Lastly, let's look at the average number of commands entered when a session is over 10 seconds:

sourcetype=kippojson [ search sourcetype=kippojson command=* | stats count by session | fields session ] | transaction session | eval totaltime=round(duration) | where totaltime > 10 | stats count(command) as msgcount by session | stats avg(msgcount)

And lastly, under 10 seconds:

Again, no surprises here. More time = more commands.

So, all the above mainly dealt with timing, commands entered, etc. But, what other type of information can we gather? How about what client version they are using?

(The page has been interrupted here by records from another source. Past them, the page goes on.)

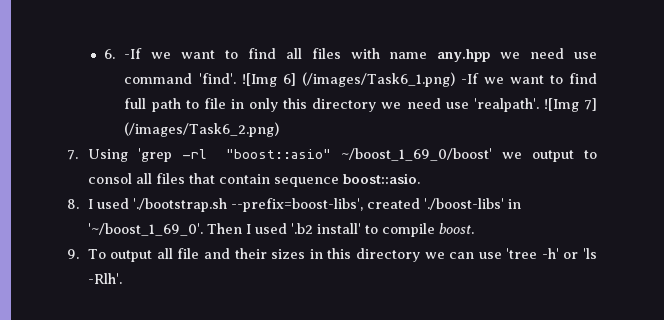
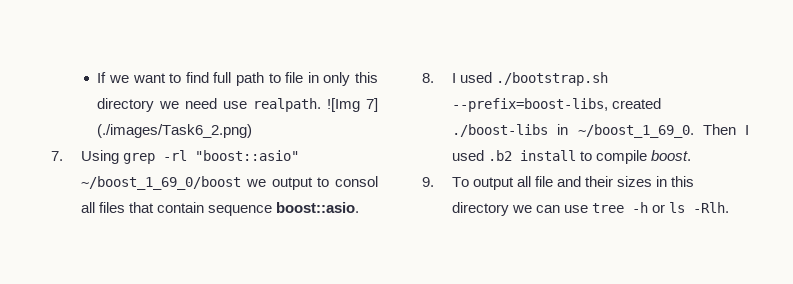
[103,48,597,62] [124,72,479,87] 6. -If we want to find all files with name any.hpp we need use command 'find'. ![Img 6] (/images/Task6_1.png) -If -> [97,72,107,83] If
[473,98,539,112] 'realpath'. -> [253,98,322,112] realpath.
[124,122,280,137] (/images/Task6_2.png) -> [97,124,253,138] (./images/Task6_2.png)
[137,148,172,162] 'grep -> [123,153,156,164] grep
[341,148,493,161] ~/boost_1_69_0/boost' -> [80,176,241,190] ~/boost_1_69_0/boost
[132,198,521,212] [87,223,203,236] './bootstrap.sh --prefix=boost-libs', created './boost-libs' in '~/boost_1_69_0'. -> [496,72,609,86] [451,98,662,112] [451,124,694,138] ./bootstrap.sh --prefix=boost-libs, created ./boost-libs in ~/boost_1_69_0.
[290,223,361,234] '.b2 install' -> [488,150,577,161] .b2 install
[506,248,598,259] [87,273,122,284] 'tree -h' or 'ls -Rlh'. -> [592,202,730,213] tree -h or ls -Rlh.

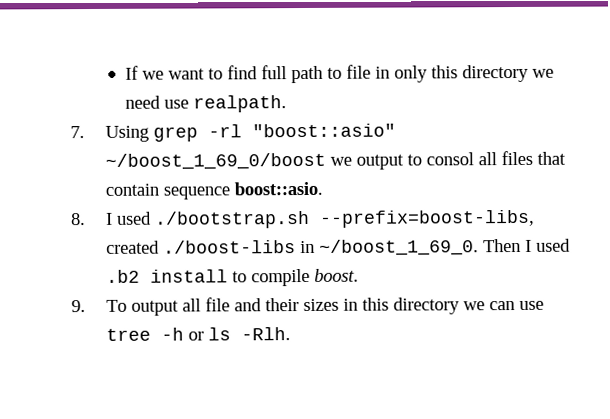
[327,98,378,112] [97,124,253,138] ![Img 7] (./images/Task6_2.png) -> (288, 104) none

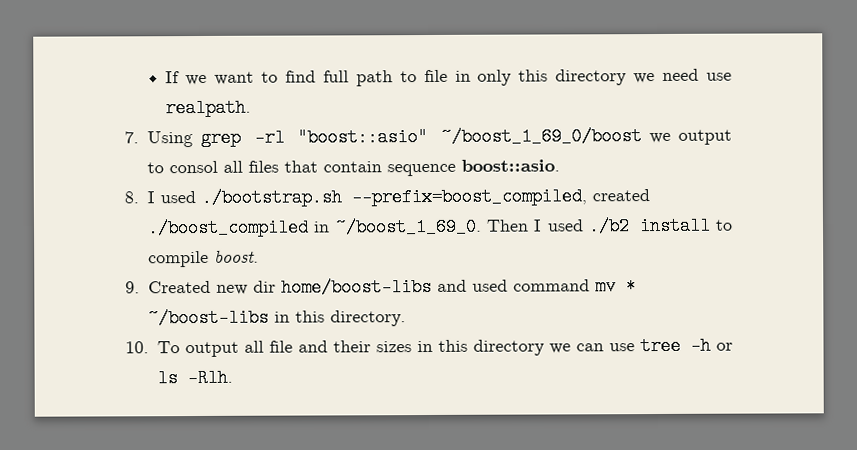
[319,209,535,228] [105,240,296,254] --prefix=boost-libs, created ./boost-libs -> [350,187,650,207] [146,218,309,238] --prefix=boost_compiled, created ./boost_compiled
[105,269,140,283] .b2 -> [588,217,630,236] ./b2
(86, 306) none -> [147,277,636,297] [147,308,406,328] [125,341,149,354] Created new dir home/boost-libs and used command mv * ~/boost-libs in this directory. // 10.

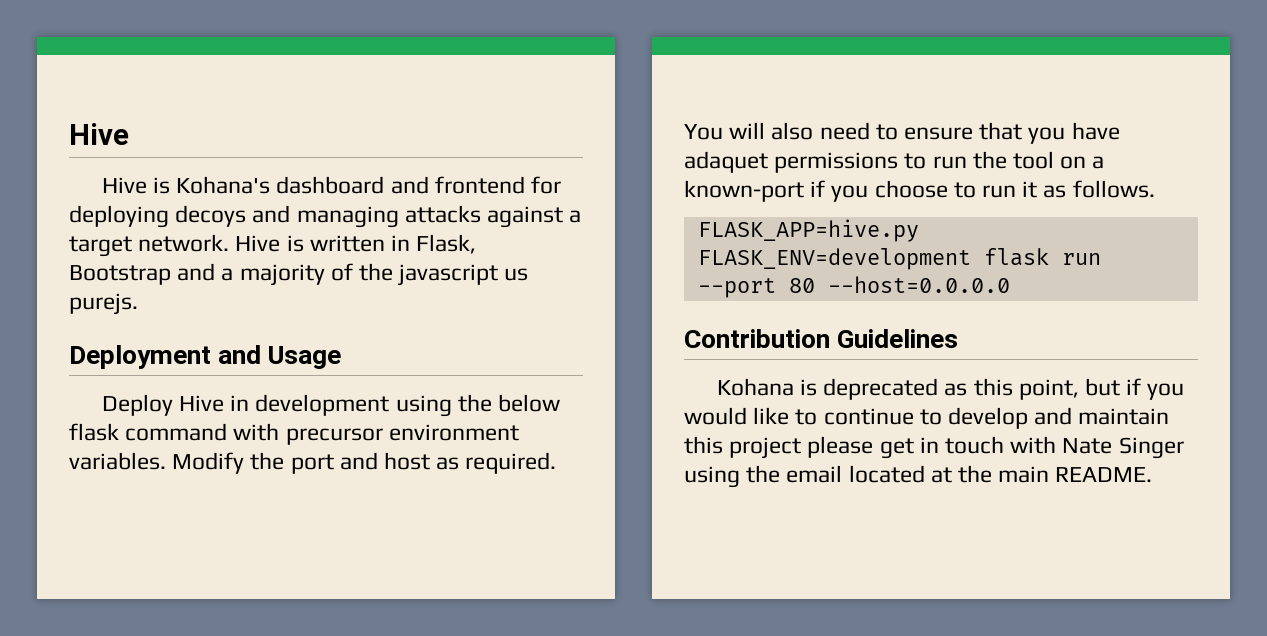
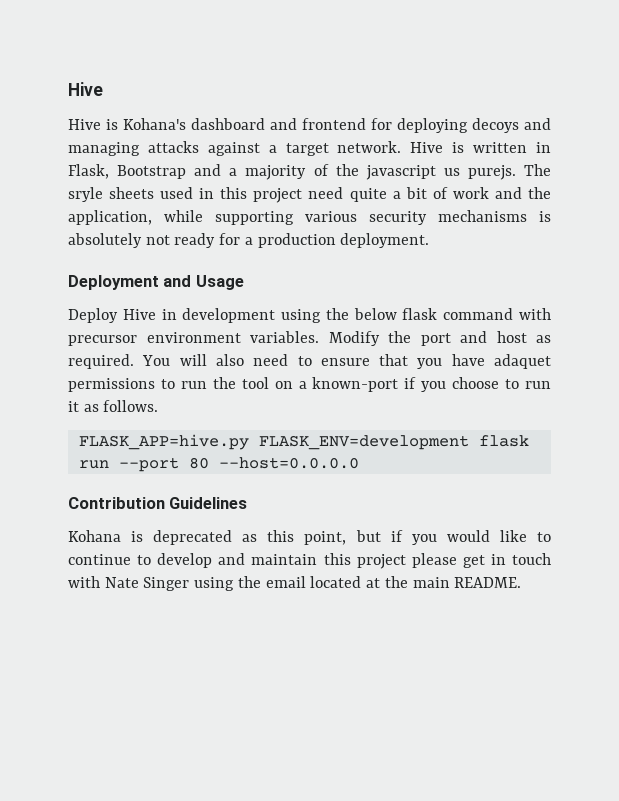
(138, 304) none -> [524,164,552,176] [68,187,552,203] [68,210,551,225] [68,233,430,248] The sryle sheets used in this project need quite a bit of work and the application, while supporting various security mechanisms is absolutely not ready for a production deployment.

sourcetype=kippojson | rex field=client "SSH-2.0-(?<client2>[^-|_]+)" | stats count by client2

The above search looks at the number of each SSH client seen by the attackers, but, we do another new thing in this search, which is rex. Rex is for search-time field extraction or string replacement and character substitution. Splunk Enterprise uses perl-compatible regular expressions (PCRE), so we can build a regex statement which grabs the values of the SSH client and only gets the part after SSH-2.0- and before another - or _. This is so we can get multiple version of the same client and group them together.

Looking at the results, we can see PuTTY wins by a long shot, followed by libssh. The one we are most interested in is OpenSSH, since that is most likely to be used by an actual user, and not a bot. The other ones can be utilized by bots relatively easy. This is also falls in line with the general idea that there are more bots than humans on these honeypots, so, at 611 sessions, and not even 1% of the total, that's a fairly accurate assumption that they are all humans.

I'm sure there are tons more to this I can do, however, I think this is a good start, and hopefully provided you with some interesting data, or maybe you picked up a new Splunk search or two. There's one other thing I'm working on, which is almost a "smoking gun" for human actors, however, gonna take a bit to get that working. I'll post an update once that is done though.